Quarterly Letter - October 2021
by Peter J. Connors, CFA, on October 01, 2021
In a brief year and a half, the pandemic’s economic recovery has transitioned from an energetic youthfulness to an awkward adolescence. Reflecting that youthful spirit, the S&P 500® Index posted above-average returns between 6% and 21% for the past five consecutive quarters and real Gross Domestic Product grew in the second quarter to 6.7% annualized. But now, growing pains of adolescence are evident as we move from recovery to a more normal expansionary phase with growth likely somewhat below recent levels, accompanied by more market volatility. And if adolescense suggests potential, the good news is that we remain in double-digit territory for the calendar year 2021 with the S&P 500®, Dow Jones Industrial Average and Russell 2000® posting gains of 15.9%, 12.1% and 12.4%, respectively. However, several metrics, including consumer spending, housing, the labor market, and business sentiment are signaling slower growth during the quarter. This is not surprising when car dealerships have few cars to sell, consumer products that we have come to depend on remain afloat in cargo ships at sea, and this supply chain disruption has affected everyone in some real way.

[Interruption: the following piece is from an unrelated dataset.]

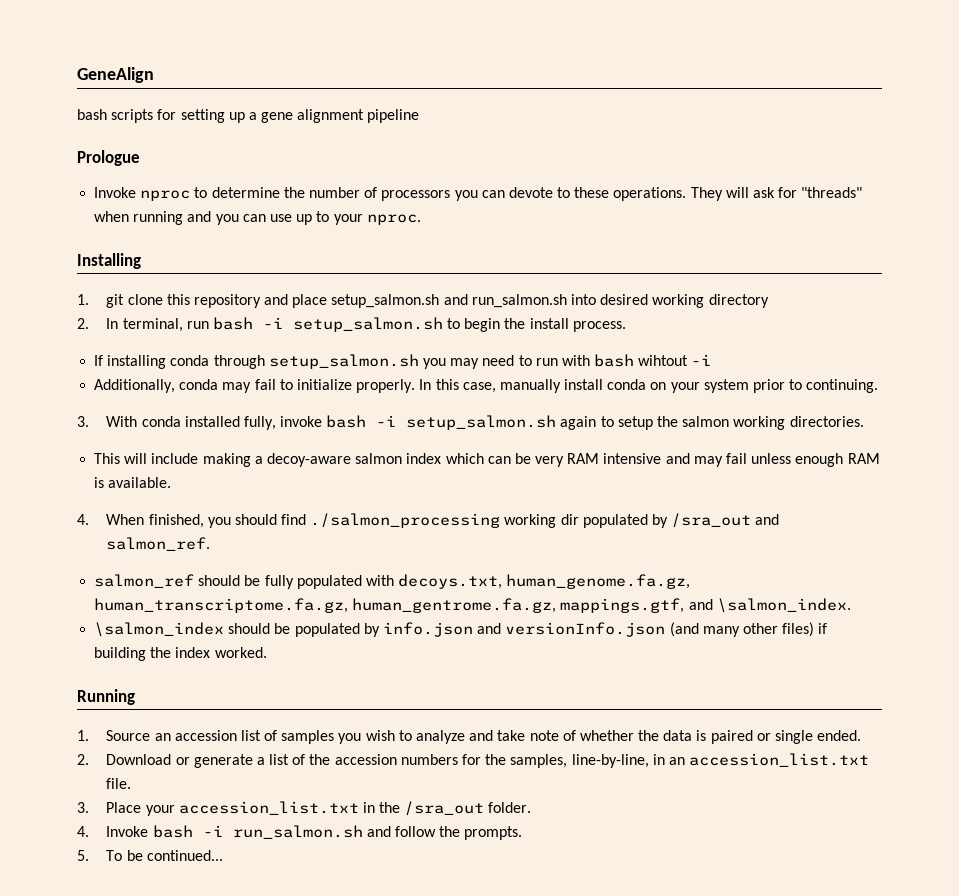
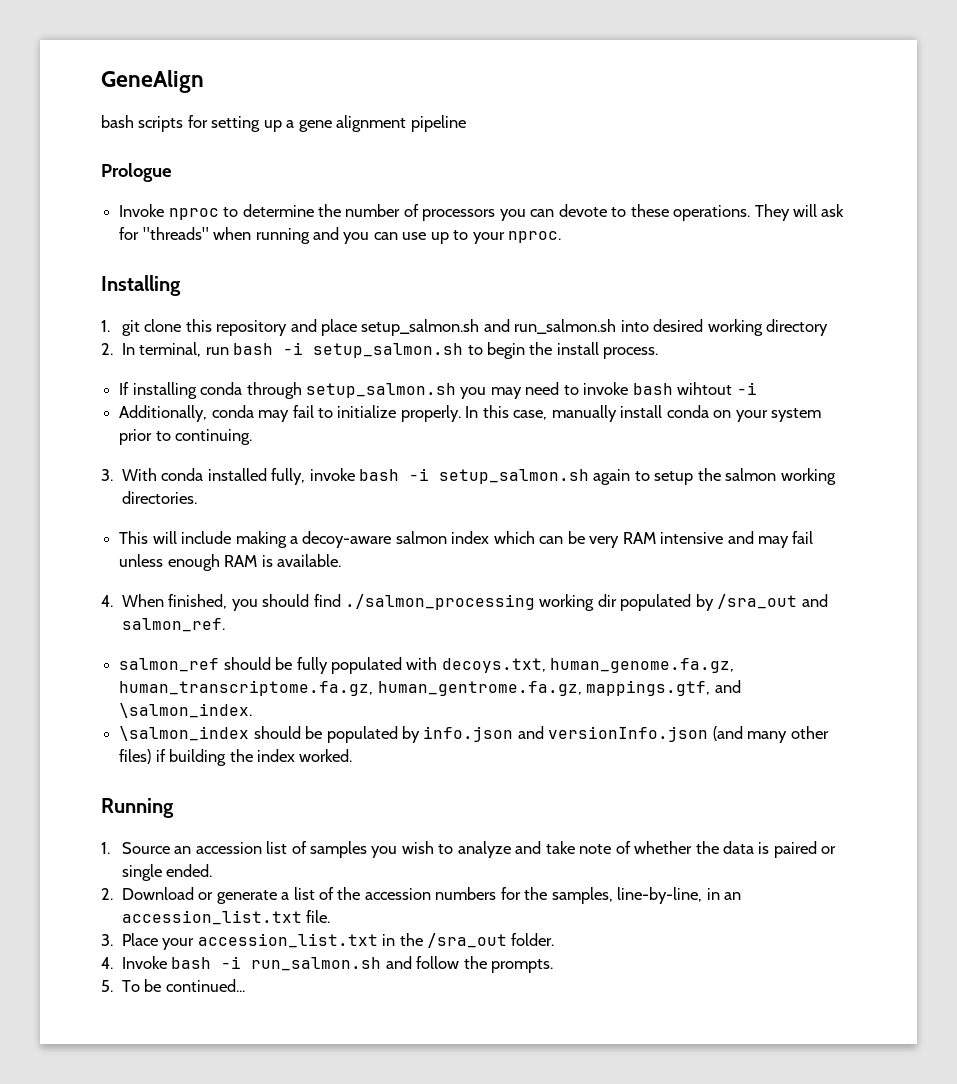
- If installing conda through setup_salmon.sh you may need to run with bash wihtout -i
+ If installing conda through setup_salmon.sh you may need to invoke bash wihtout -i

And the major equity indices of the S&P 500® Index, DJIA, and the Russell 2000® Index all downshifted during the quarter returning 0.6%, -1.5% and -4.4%, respectively. In addition, seasonal market performance during September and October has typically been lackluster. The Dow Jones Industrial Average has ended the September/October period higher only 48% of the time, with an average return of negative 0.7% since 1900.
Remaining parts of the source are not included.